Material supplied section start
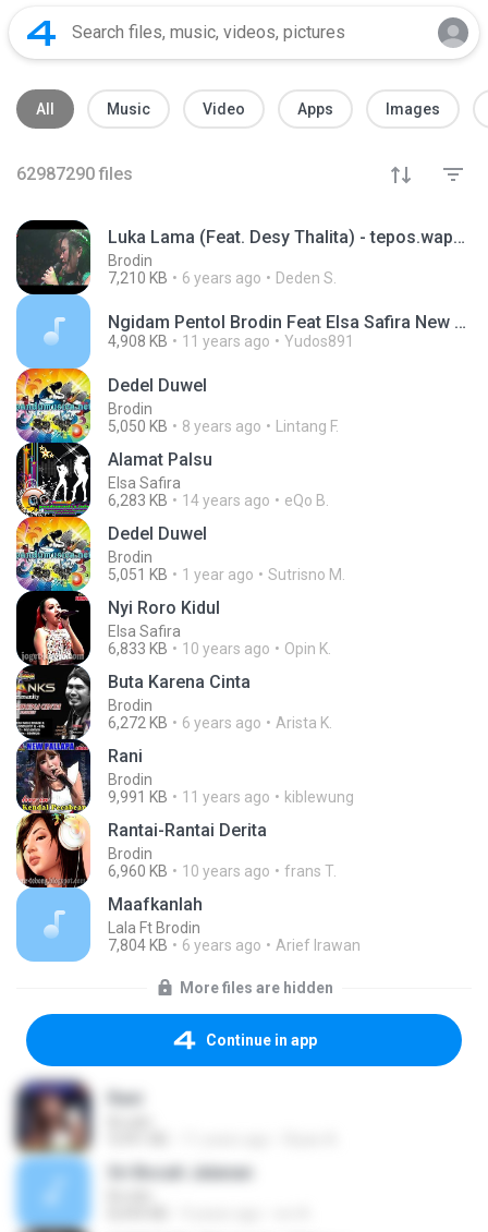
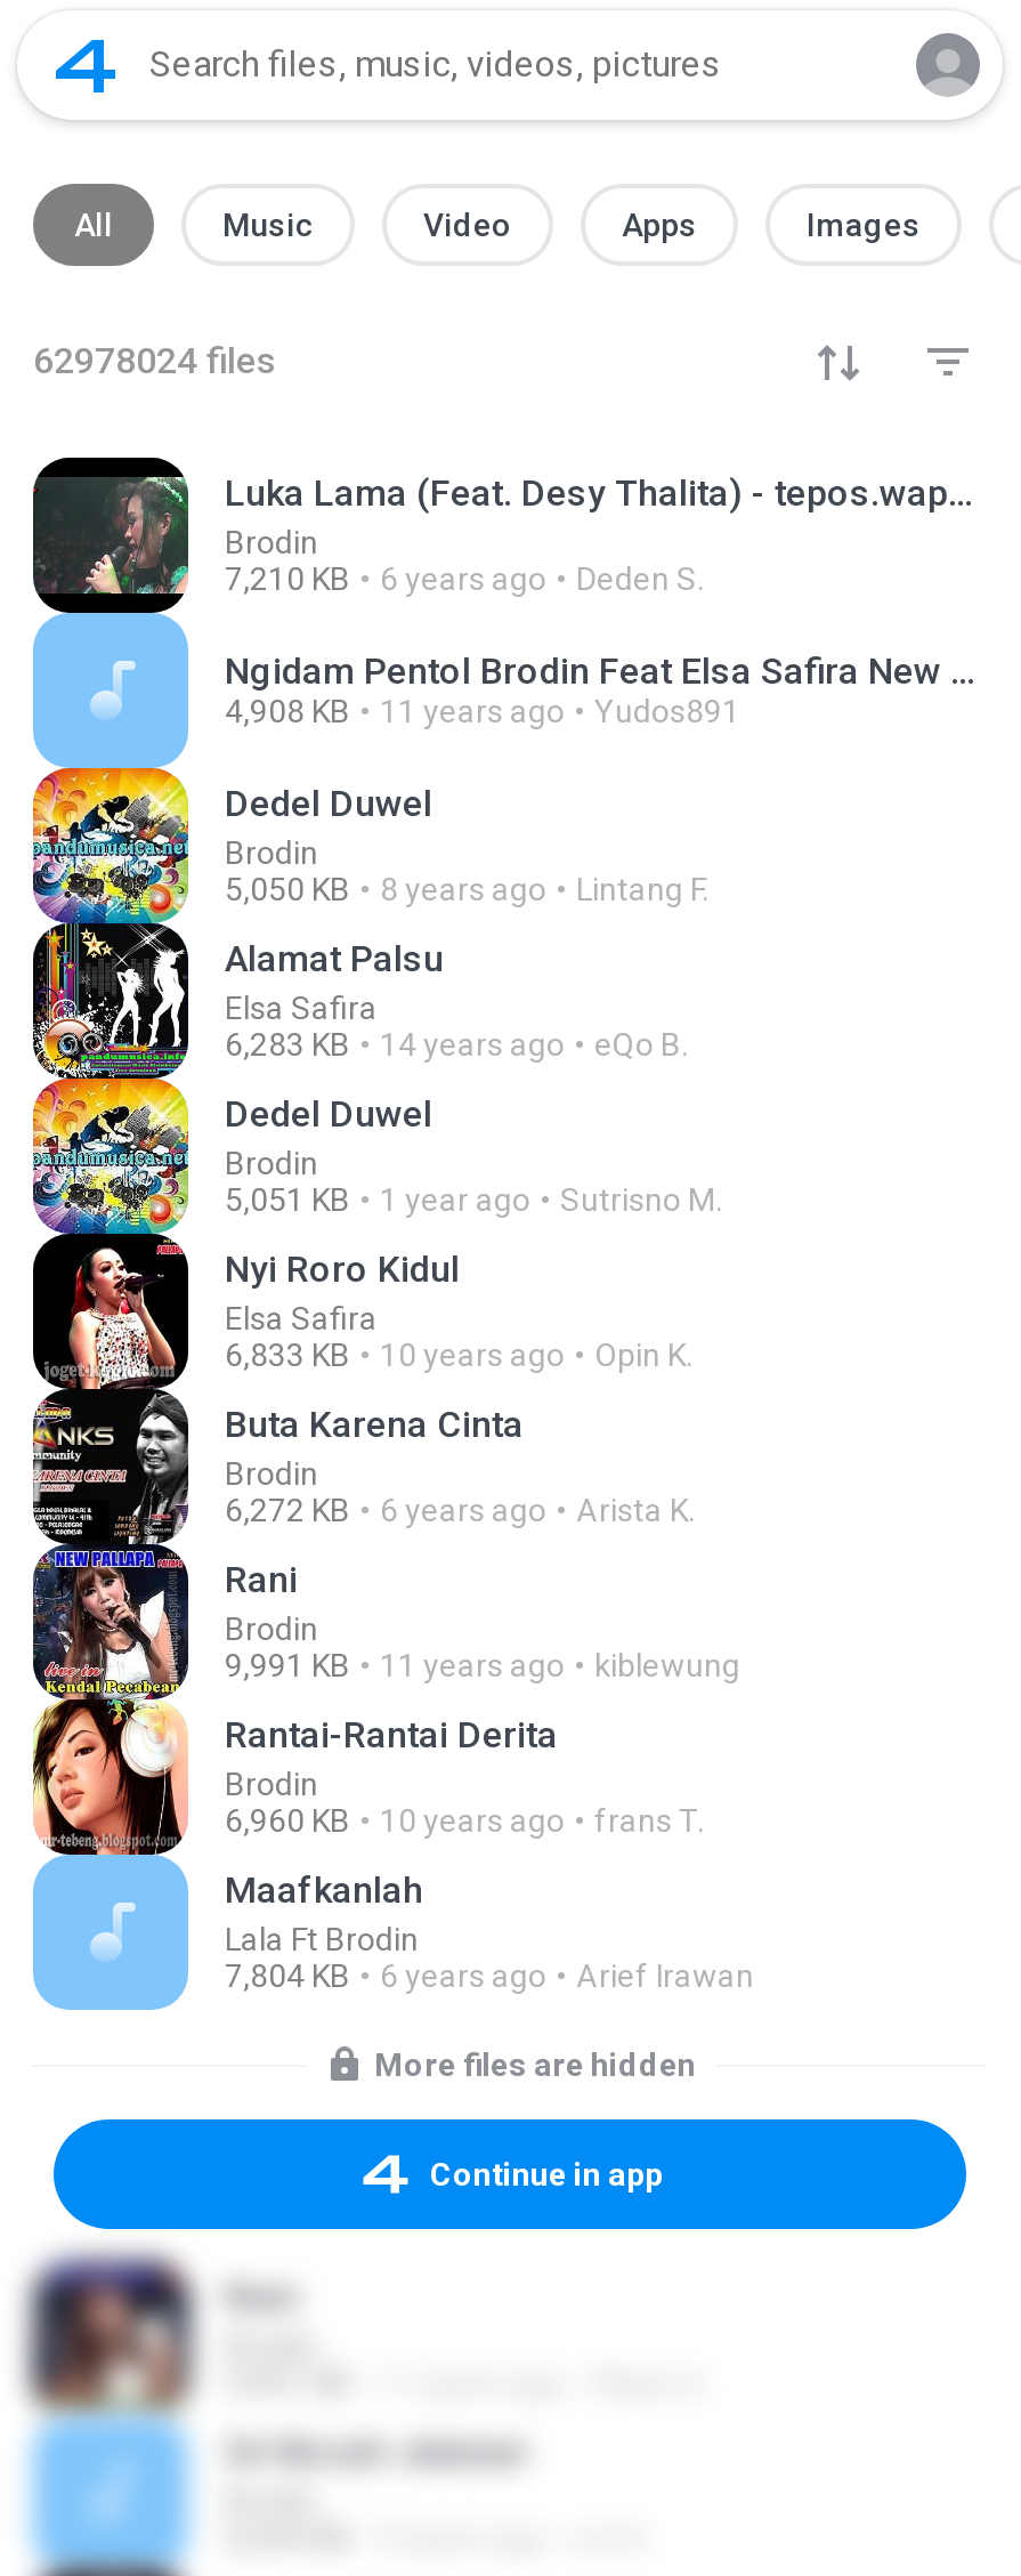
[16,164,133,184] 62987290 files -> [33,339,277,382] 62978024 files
Material supplied section end
Material supplied section start
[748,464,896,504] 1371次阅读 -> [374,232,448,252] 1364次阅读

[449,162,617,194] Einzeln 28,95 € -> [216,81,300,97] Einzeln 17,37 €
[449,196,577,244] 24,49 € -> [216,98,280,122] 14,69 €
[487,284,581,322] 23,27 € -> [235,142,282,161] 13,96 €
Material supplied section end
Material supplied section start
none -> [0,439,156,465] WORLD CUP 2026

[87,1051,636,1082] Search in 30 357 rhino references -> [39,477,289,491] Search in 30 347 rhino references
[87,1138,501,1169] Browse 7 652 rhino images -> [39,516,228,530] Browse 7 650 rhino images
Material supplied section end
[What the task requires] The output should be exactly the lines above from the line containing "none -> [0,439,156,465] WORLD CUP 2026" to the line containing "[87,1138,501,1169] Browse 7", inclusive, with no other lines.

[Task solution]
none -> [0,439,156,465] WORLD CUP 2026

[87,1051,636,1082] Search in 30 357 rhino references -> [39,477,289,491] Search in 30 347 rhino references
[87,1138,501,1169] Browse 7 652 rhino images -> [39,516,228,530] Browse 7 650 rhino images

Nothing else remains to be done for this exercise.